GUYS WHO HIT the gym and end up just messing around don’t make much progress—especially if they’re not really following much of a plan.
Of course, those guys who follow a consistent workout program and stick to it will make faster and bigger gains, but sports scientists are still researching how to build an optimal plan for overall fitness—and that challenge is probably best exemplified by the perennial debate over “training for strength” versus “training for endurance.” We’ve all heard the old gym rats say it: “You can’t train for big muscles and practice your endurance at the same time.”
And while that old weight-room chestnut may be popular, the question remains: If you were to try training for strength and endurance, what’s the best way to do it? Now, a recent review from Australia’s James Cook University has shed some light on the best way to combine resistance training with cardio.
The authors point out in the paper that resistance exercise wears the body down initially, and can produce significant fatigue. If you then try to do some cardio or endurance training on the same day (or even several days afterward, which is called concurrent training), your body may not be fully recovered and the combined fatigue could possibly impair your progress. They note that the typical 40- to 60-minute lifting routine causes physiological stress that can last for a few days. Going for a run, however, only requires an estimated 24 hours of recovery.
“We want to increase the awareness of resistance training-induced fatigue in the hope of encouraging coaches to think about aspects such as the order of the training, the recovery period, training intensity, etc.,” said study lead Kenji Doma, Ph.D., lecturer at the College of Healthcare Sciences at James Cook. “We’re trying to limit the carry-over effects of fatigue from resistance to endurance training sessions.”

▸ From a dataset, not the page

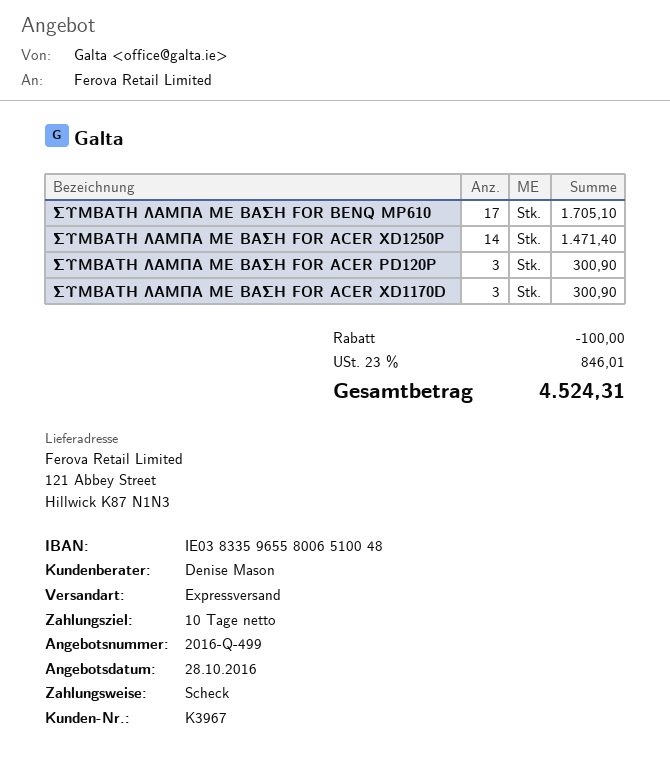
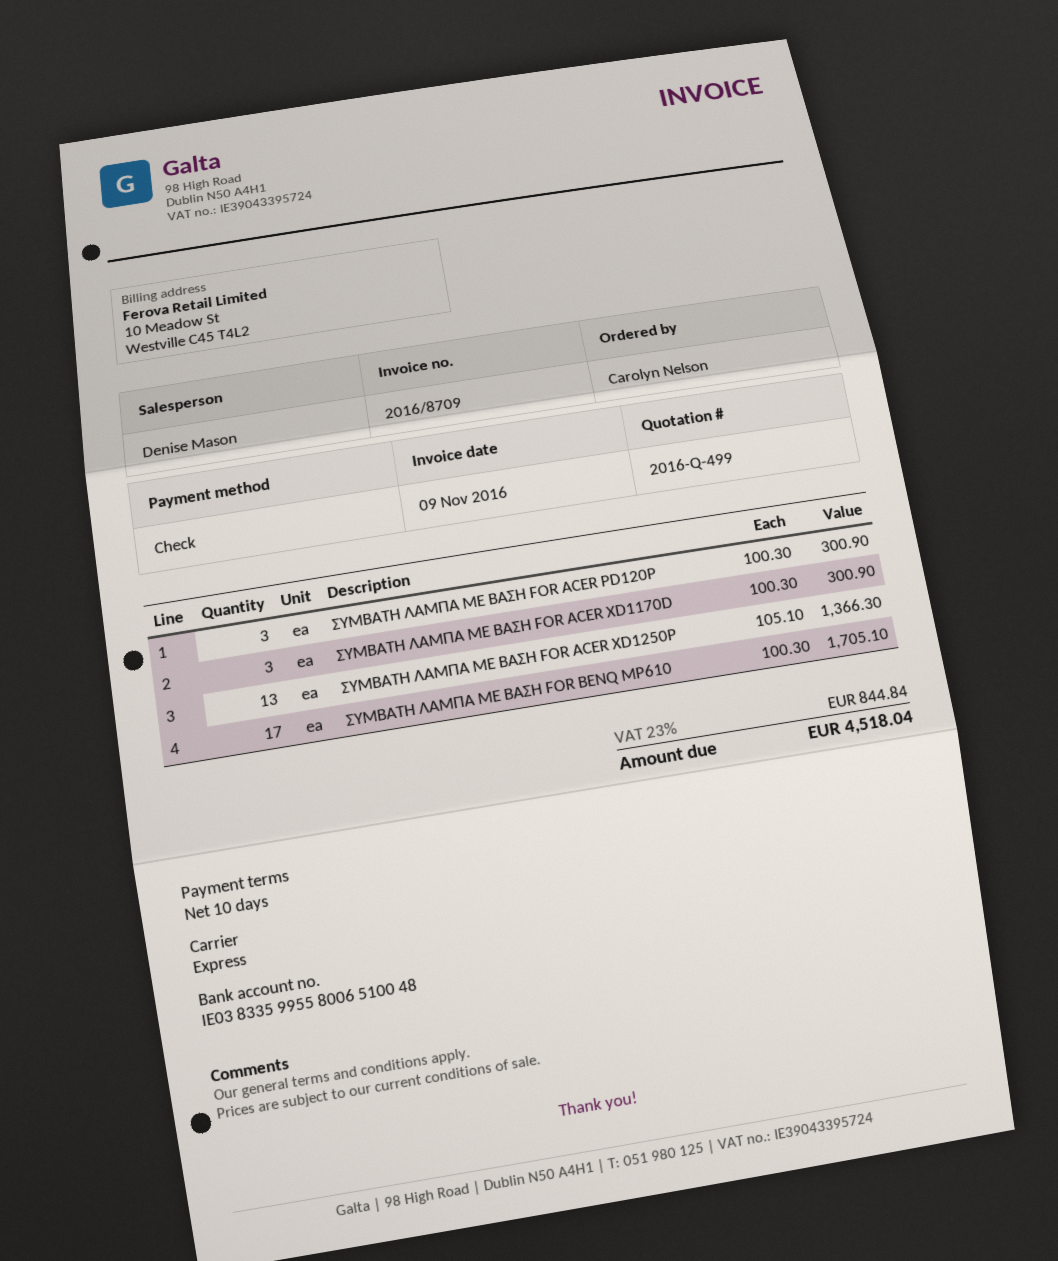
bank account: IE03833596558006510048 -> IE03833599558006510048
ΣΥΜΒΑΤΗ ΛΑΜΠΑ ΜΕ ΒΑΣΗ FOR ACER XD1250P: 14 for 1471.40 -> 13 for 1366.30
discount: 100.00 -> none
tax: 23% = 846.01 -> 23% = 844.84
total: 4524.31 -> 4518.04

Therefore, the authors say, anyone trying to balance strength training with endurance training should plan their workouts around the expected recovery times: Give yourself a day to recover from endurance training, and several days to recover from resistance training.
So don’t totally jettison concurrent training, they say, but you should be aware that there can be a better way to organize the order of exercise. “There are great benefits to it,” says Doma, “but there can be some hidden dangers too. What we want to see is fatigue from resistance sessions minimized so there can be even more benefits gained.”
And gains is one thing everyone can agree on.